Provided data
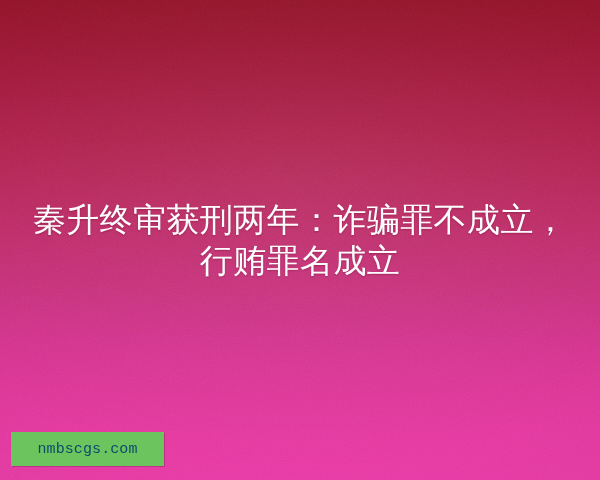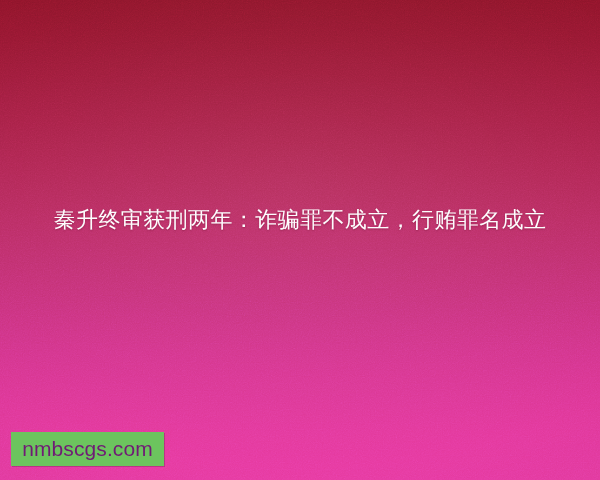--- a/index.html
+++ b/index.html
@@ -57,7 +57,7 @@
     top: 199px;
     text-align: center;
     color: #fdfdfe;
-    font-size: 22px;
+    font-size: 33px;
     line-height: 41px;
     letter-spacing: 0.4px;
     padding: 0 26px;

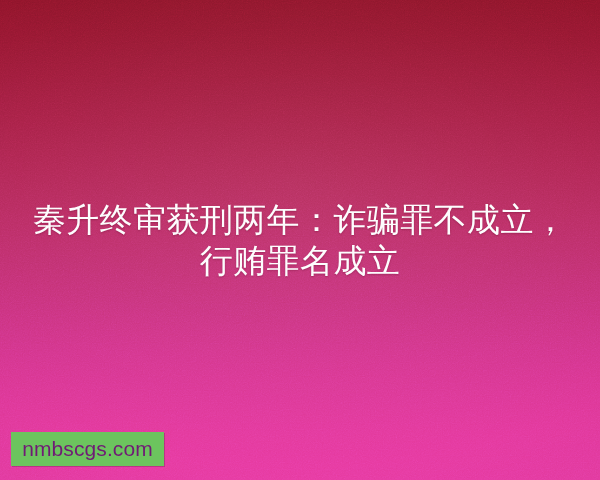--- a/index.html
+++ b/index.html
@@ -78,10 +78,10 @@
     box-shadow: 1px 1px 0 rgba(0,0,0,0.18);
   }
   #watermark-text {
-    color: #701a75;
-    font-size: 21px;
+    color: #0c4a6e;
+    font-size: 15px;
     letter-spacing: 0.1px;
-    font-family: Liberation Sans, sans-serif;
+    font-family: Liberation Mono, monospace;
   }
 </style>
 </head>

What the exercise asks
Only the lines of the listing above from the one with "text-align: center;" through the one with "-78,10 +78,10 @@" should be output, exactly, with both ends kept and pictures left out.

Written reply
     text-align: center;
     color: #fdfdfe;
-    font-size: 22px;
+    font-size: 33px;
     line-height: 41px;
     letter-spacing: 0.4px;
     padding: 0 26px;

--- a/index.html
+++ b/index.html
@@ -78,10 +78,10 @@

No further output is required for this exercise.